I find this nostalgia for a time when a broken bone was a death sentence to be the misdirection of valid frustration and legitimate grievances. Modern technology in many ways has been great. What hasn't been great is the capitalist organization of the economy that constnatly demands extracting every ounce of value from us so a handful of people can get even more ludicrously wealthy.

Subsistence living has a really low population density. To get to that point would mean a massive decrease in our current population. That's going to be traumatic no matter how it goes down.

If there were more equitable distribution of wealth today, we'd be incredibly well off.

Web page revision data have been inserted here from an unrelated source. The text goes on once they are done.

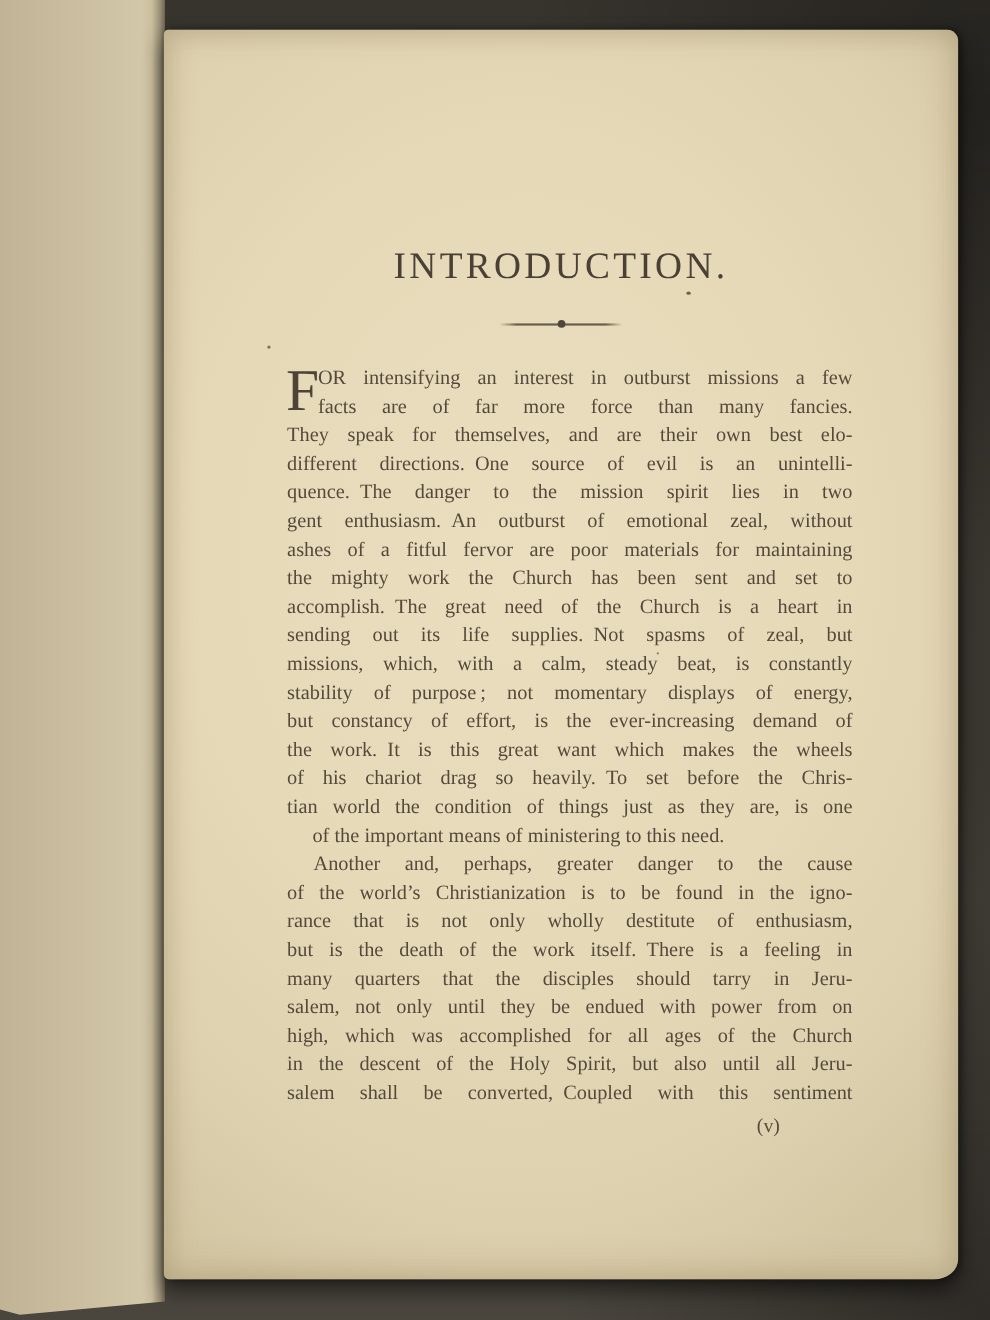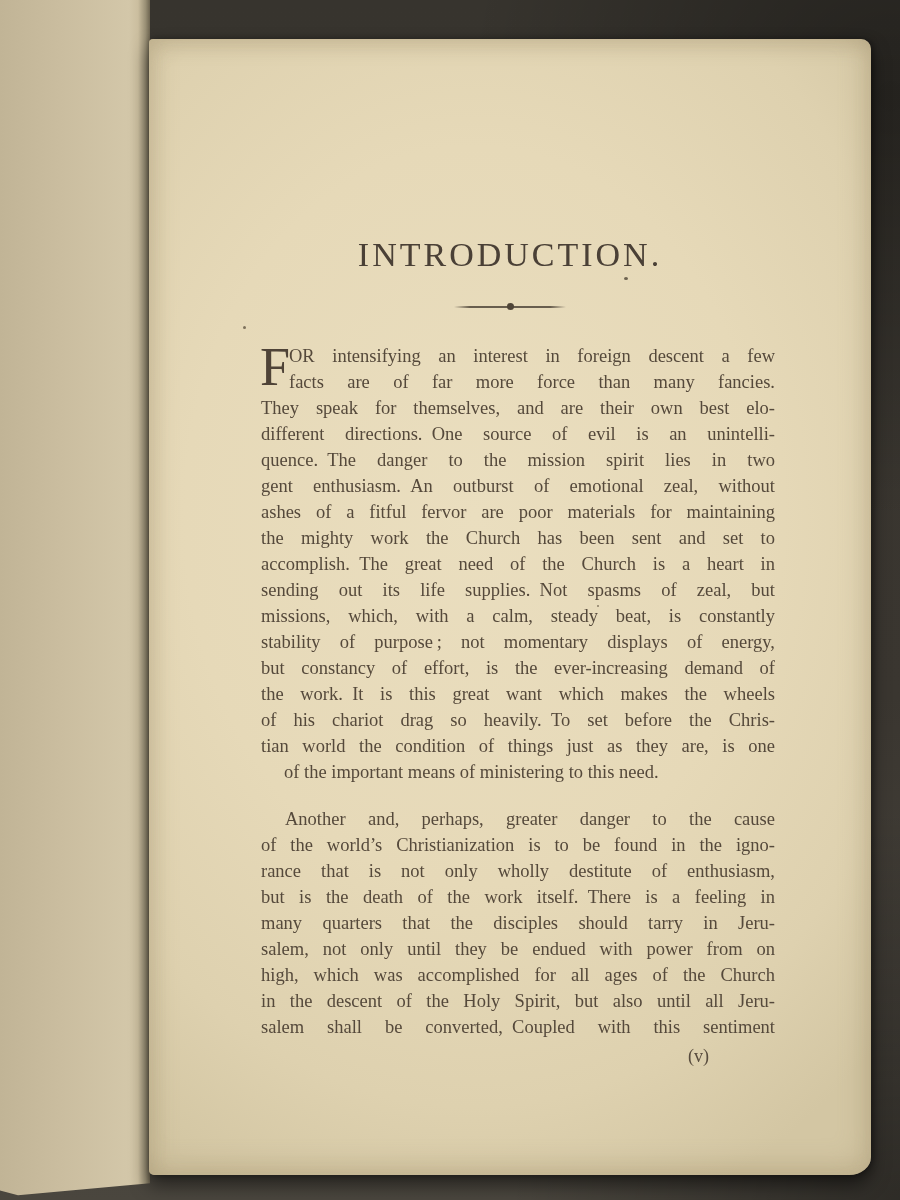--- a/index.html
+++ b/index.html
@@ -24,7 +24,7 @@
   }
   
   .page{
-    position:absolute;left:149px;top:39px;width:722px;height:1136px;
+    position:absolute;left:149px;top:27px;width:722px;height:1136px;
     background:radial-gradient(ellipse 80% 65% at 45% 42%,
       #eadebf 0%,#e6d9b8 50%,#ded1af 80%,#d3c6a3 100%);
     border-radius:4px 10px 22px 5px / 4px 10px 18px 5px;

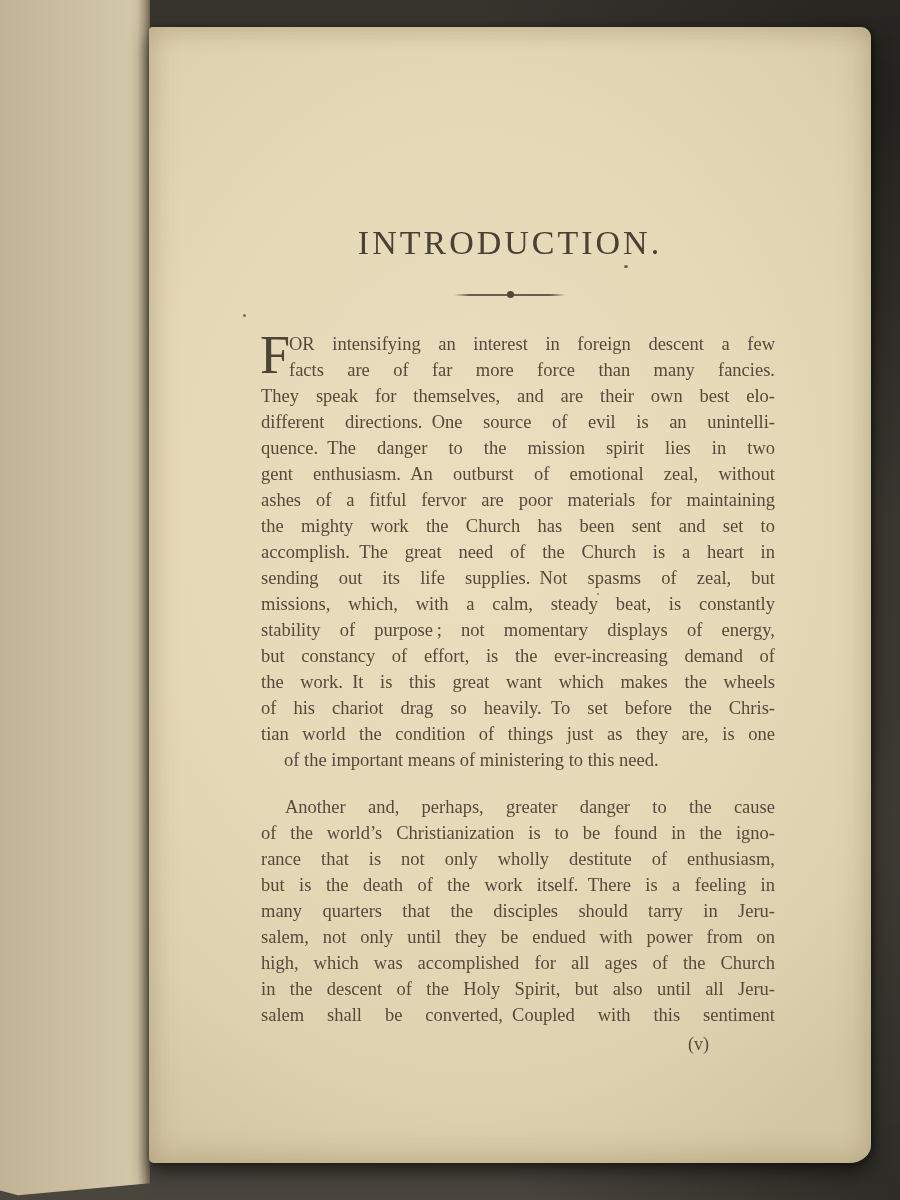--- a/index.html
+++ b/index.html
@@ -88,7 +88,7 @@
     <div class="body-text">
       <div>
         <span class="dropcap">F</span>
-      <div class="line">OR intensifying an interest in foreign descent a few</div>
+      <div class="line">OR intensifying an interest in outburst missions a few</div>
           <div class="line">facts are of far more force than many fancies.</div>
           <div class="line">They speak for themselves, and are their own best elo-</div>
           <div class="line">different directions. One source of evil is an unintelli-</div>

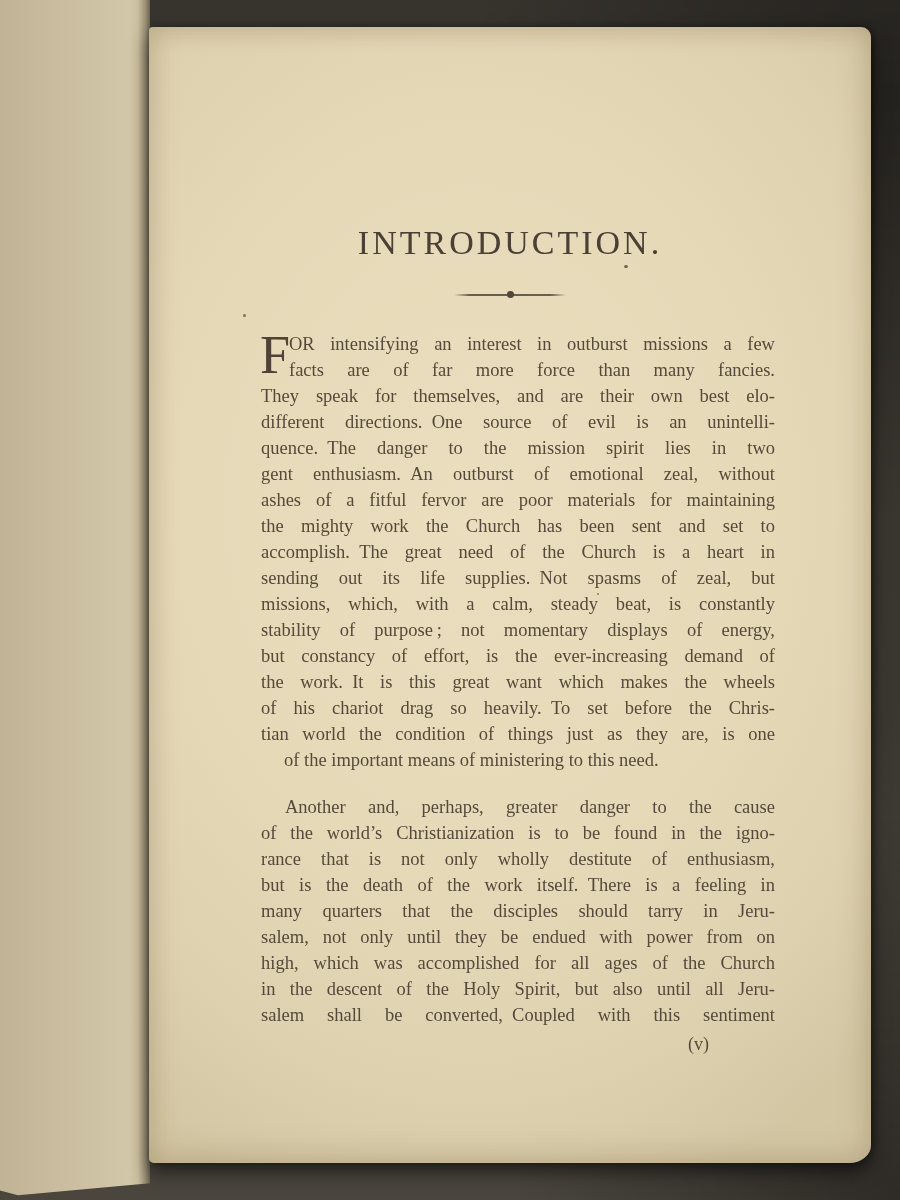--- a/index.html
+++ b/index.html
@@ -56,7 +56,7 @@
   }
   .line{text-align:justify;text-align-last:justify;}
   .line.last-left{text-align-last:left;margin-left:23px;}
-  .line.indent{text-indent:24px;margin-top:21px;}
+  .line.indent{text-indent:24px;}
   .dropcap{
     float:left;width:26px;height:48px;margin:2px 3px 0 -1px;
     font-size:54px;line-height:44px;color:#4f4337;

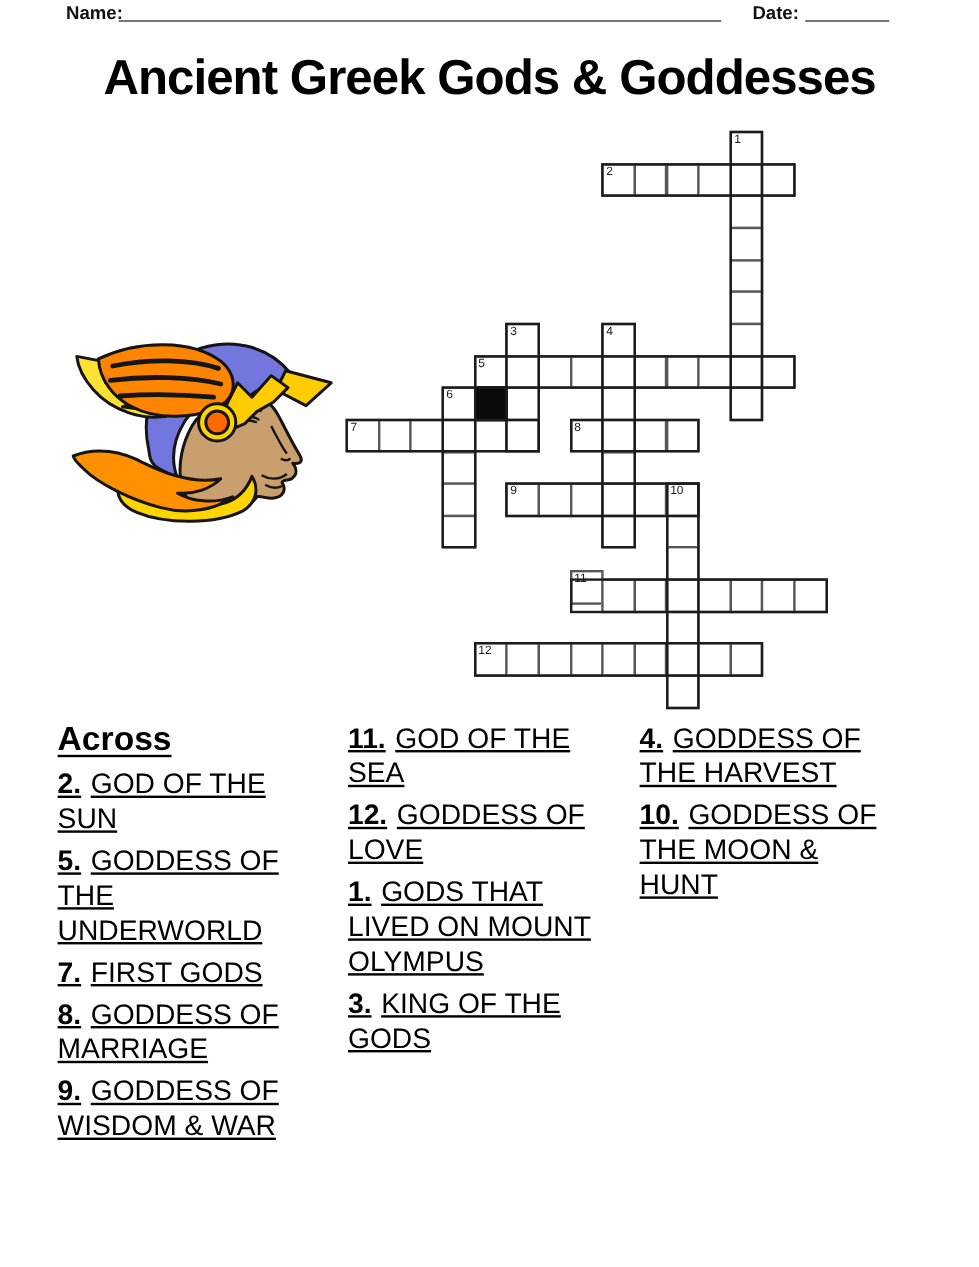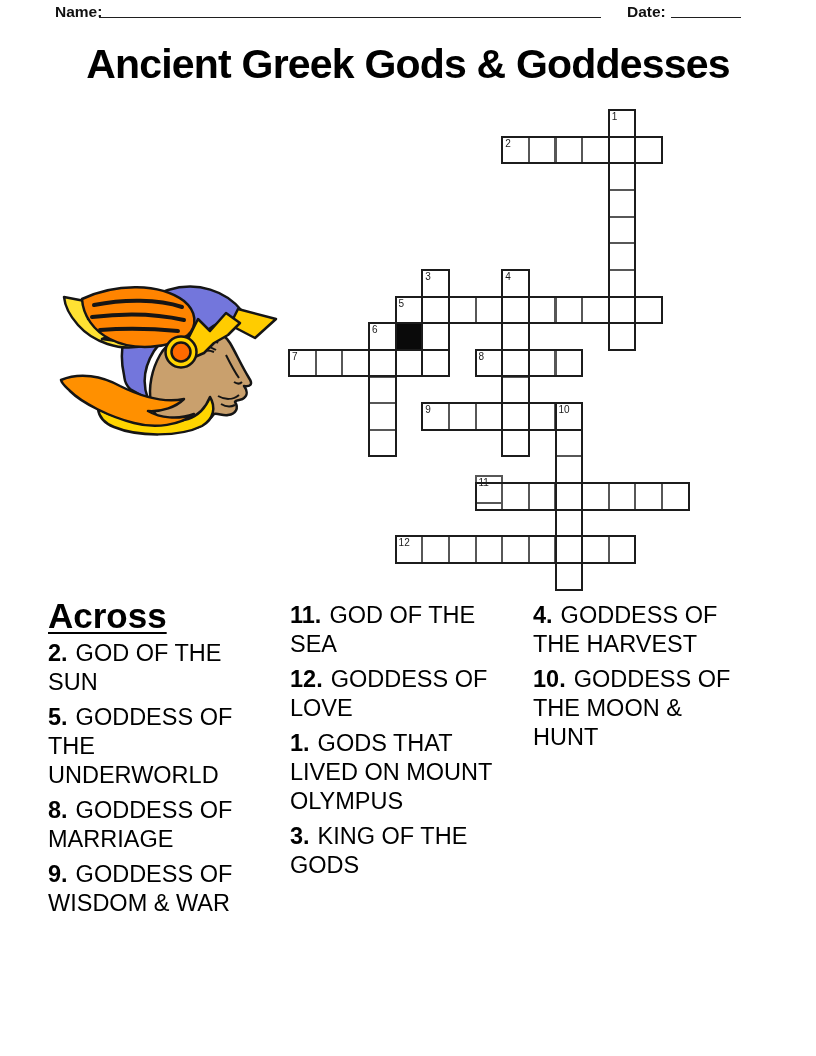--- a/index.html
+++ b/index.html
@@ -23,7 +23,7 @@
   .clue{font-size:23.5px;line-height:29px;margin-bottom:6px;color:#000;}
   .cnum{font-weight:bold;margin-right:8px;}
   .ctext{white-space:pre-line;}
-  .clue-heading{font-size:35px;line-height:30px;font-weight:bold;margin:0 0 8px 0;
+  .clue-heading{font-size:28px;line-height:30px;font-weight:bold;margin:0 0 8px 0;
         text-decoration:underline;text-decoration-thickness:2px;text-underline-offset:4px;}
   .clue-heading.mt{margin-top:3px;}
 </style>

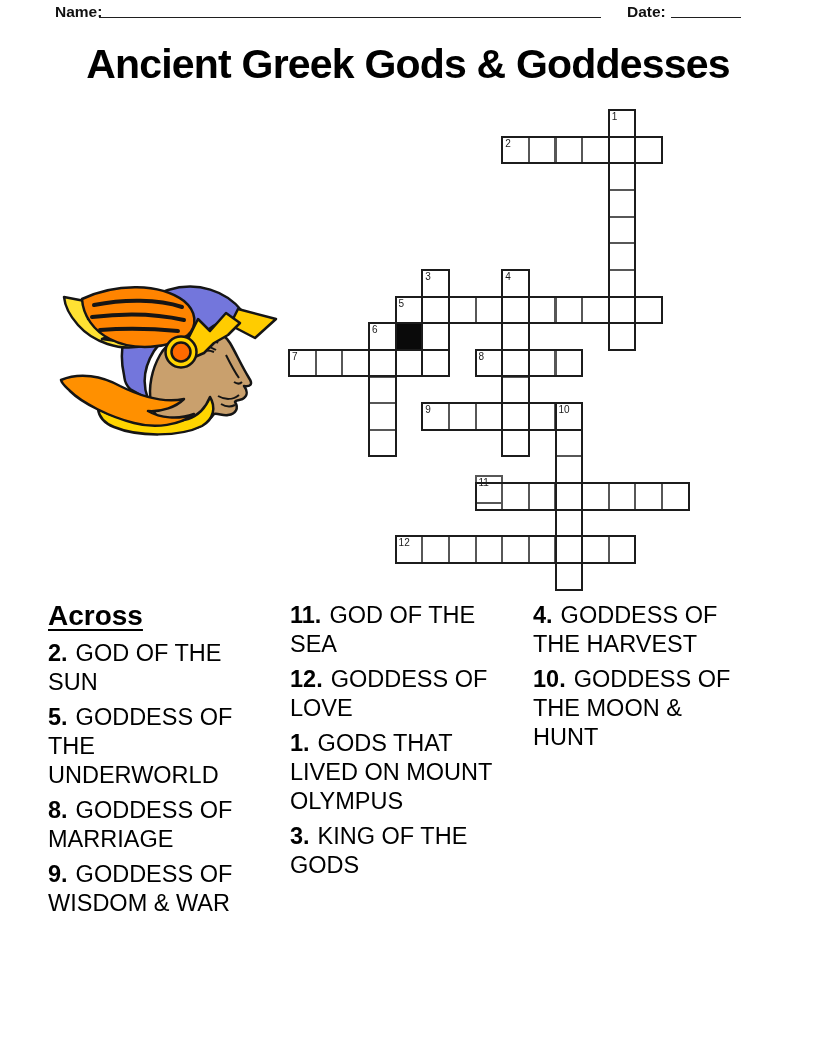--- a/index.html
+++ b/index.html
@@ -20,7 +20,7 @@
   .cellnum{position:absolute;top:0;left:2px;font-size:10px;line-height:12px;color:#1a1a1a;}
   .word{position:absolute;box-sizing:border-box;border:2px solid #1c1c1c;background:transparent;pointer-events:none;}
   .cluecol{position:absolute;top:601px;width:240px;}
-  .clue{font-size:23.5px;line-height:29px;margin-bottom:6px;color:#000;}
+  .clue{font-size:23.5px;line-height:29px;margin-bottom:6px;color:#000;text-decoration:underline;}
   .cnum{font-weight:bold;margin-right:8px;}
   .ctext{white-space:pre-line;}
   .clue-heading{font-size:28px;line-height:30px;font-weight:bold;margin:0 0 8px 0;

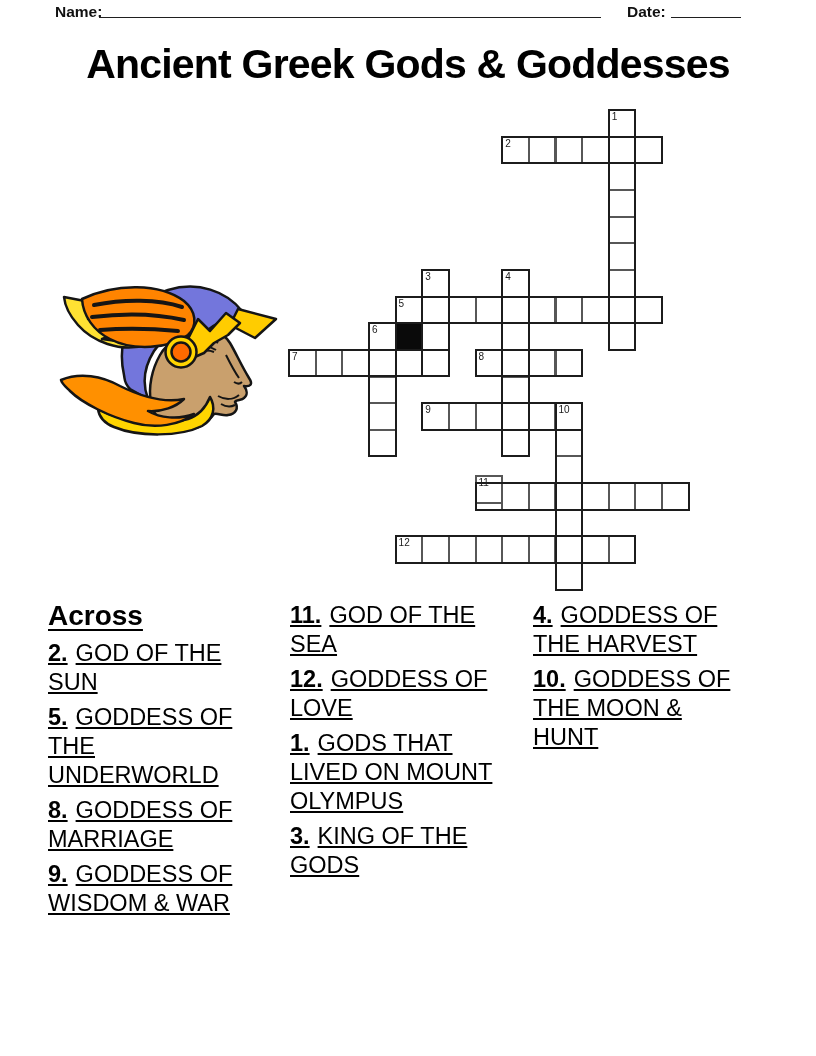--- a/index.html
+++ b/index.html
@@ -195,6 +195,7 @@
         <div class="clue"><span class="cnum">5.</span><span class="ctext">GODDESS OF
 THE
 UNDERWORLD</span></div>
+        <div class="clue"><span class="cnum">7.</span><span class="ctext">FIRST GODS</span></div>
         <div class="clue"><span class="cnum">8.</span><span class="ctext">GODDESS OF
 MARRIAGE</span></div>
         <div class="clue"><span class="cnum">9.</span><span class="ctext">GODDESS OF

As for continually expanding, that's... every species on Earth. It's necessary for survival. A species might have a bad year and the population needs to recover. Individuals may not successfuly produce the next geneation. Every species on Earth expands to fill available resources.

A complete Dyson Swarm around our Sun would (IIRC) take 1% of Mercury's mass to build, give enough living area per person about the size of Africa and have enough energy per person about what the world as a whole world currently consumes. This represents unimaginable possibilities for freedom.

But again, the Fermi Paradox is not viewed as what the likely outcome is for a given species but whether all species will follow that path. How likely really do you think it would be that no civilization would continue expanding to gain access to more energy and resources?